Faut-il réformer le bac ? De quelle manière ? 

Il serait sans doute raisonnable d'alléger le bac qui coûte cher et prend beaucoup de temps, sans garantir pour autant l'objectivité de la mesure. Il serait peut être sage de distinguer la fonction de certificat de fin d'études secondaires fondé sur quelques épreuves et un contrôle continu, et de laisser aux établissements de l'enseignement supérieur, écoles, instituts et universités, le soin de sélectionner par des concours, des entretiens, des dossiers personnels.... C'est d'ailleurs ce qui se fait déjà dans presque la moitié des cas.
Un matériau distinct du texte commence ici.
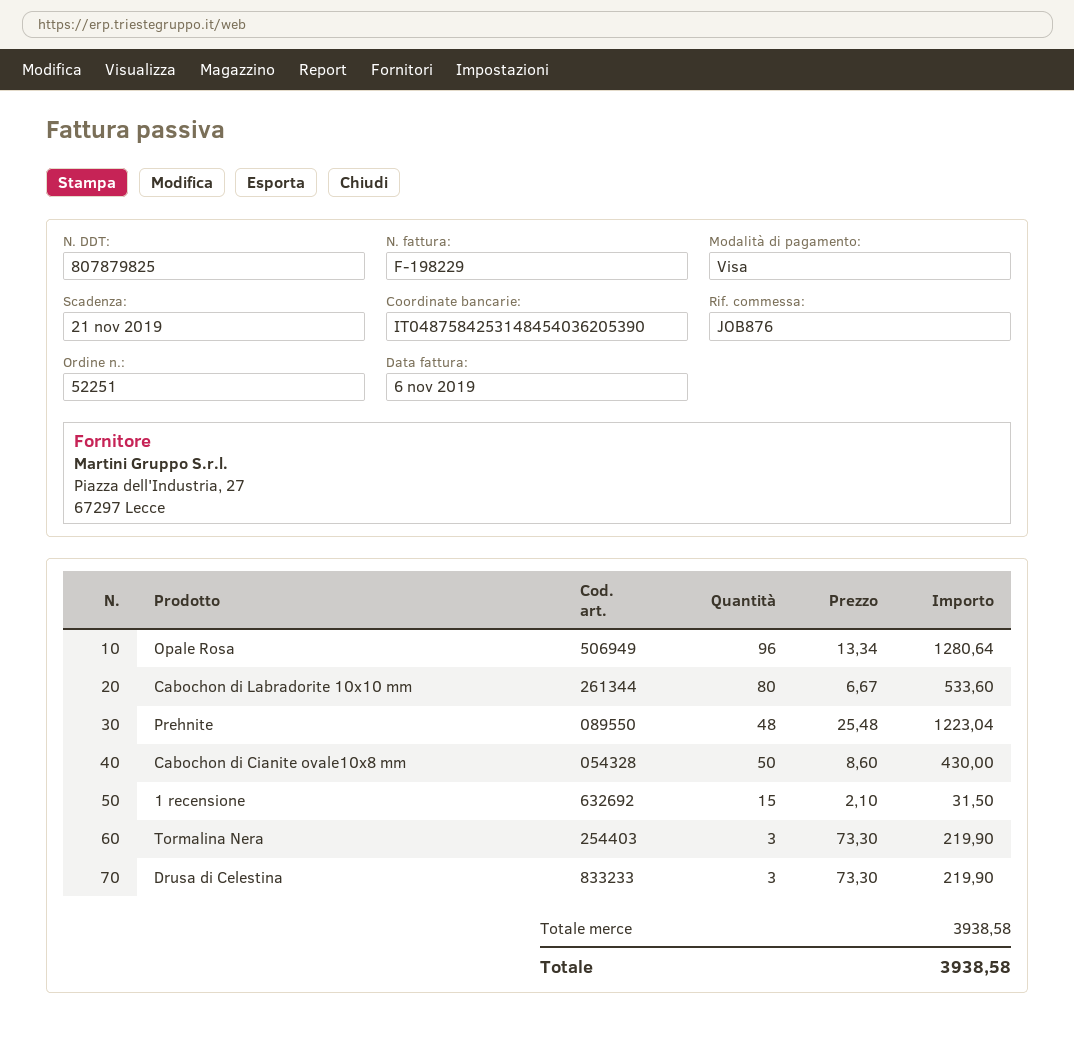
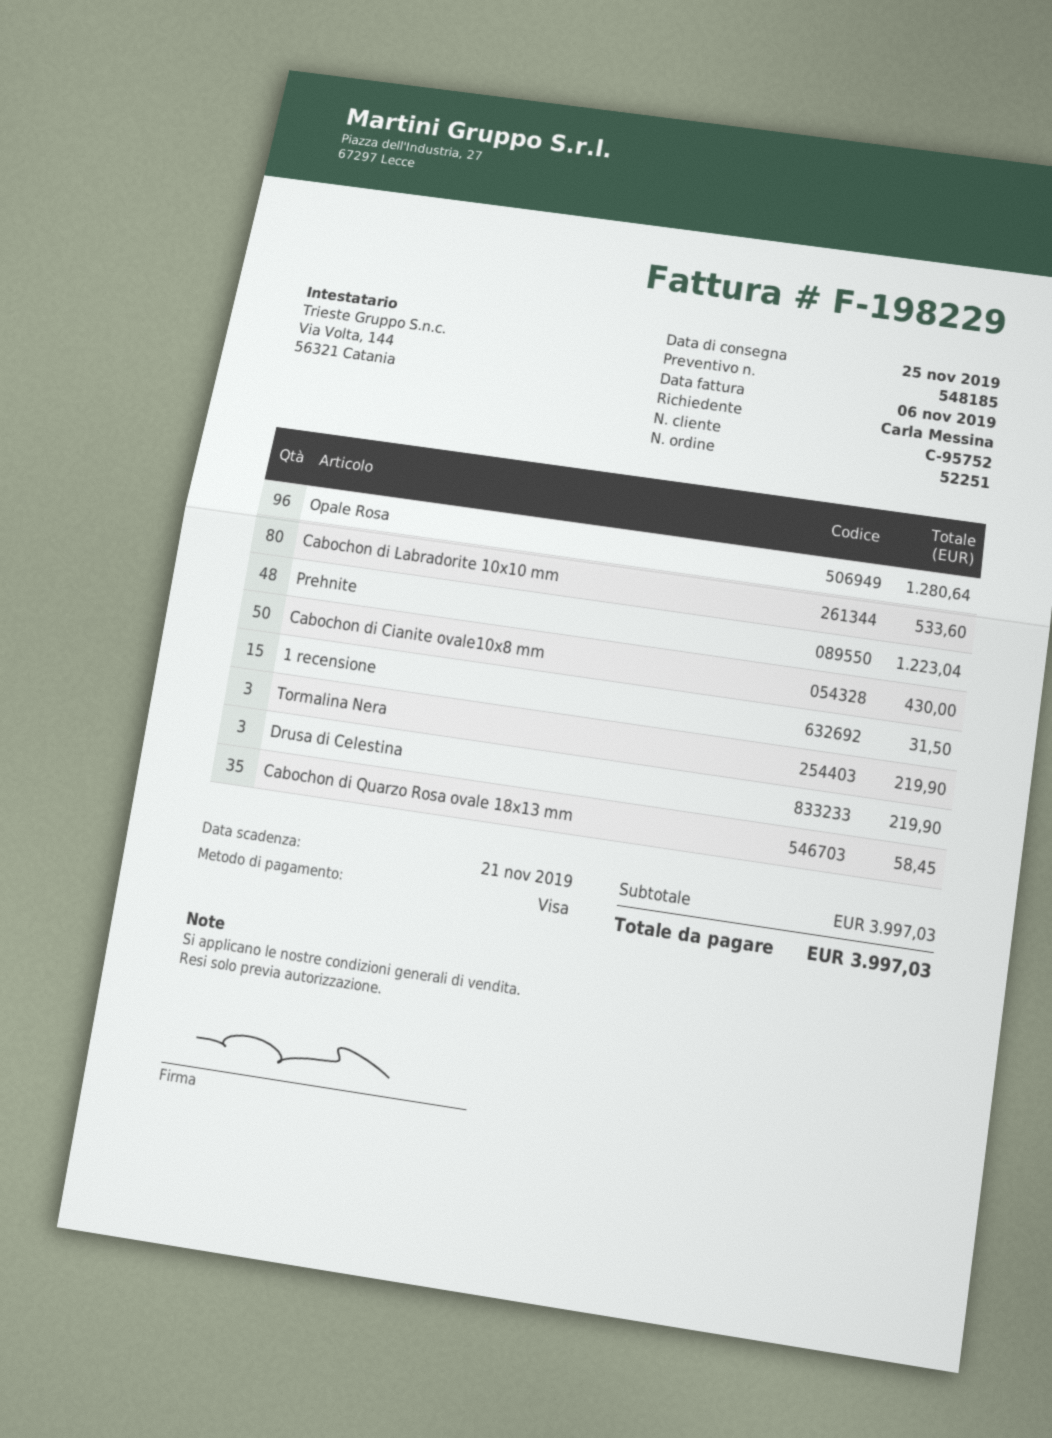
Cabochon di Quarzo Rosa ovale 18x13 mm: none -> 35 for 58.45
subtotal: 3938.58 -> 3997.03
total: 3938.58 -> 3997.03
Mais les élèves sont inquiets et le bac les rassure, les enseignants y tiennent aussi parce que le bac organise le travail au lycée et "motive" les élèves. Et puis, il est dangereux de toucher aux monuments nationaux, même quand il peut être tout aussi dangereux de défendre des traditions sous le seul prétexte qu'elles sont des traditions.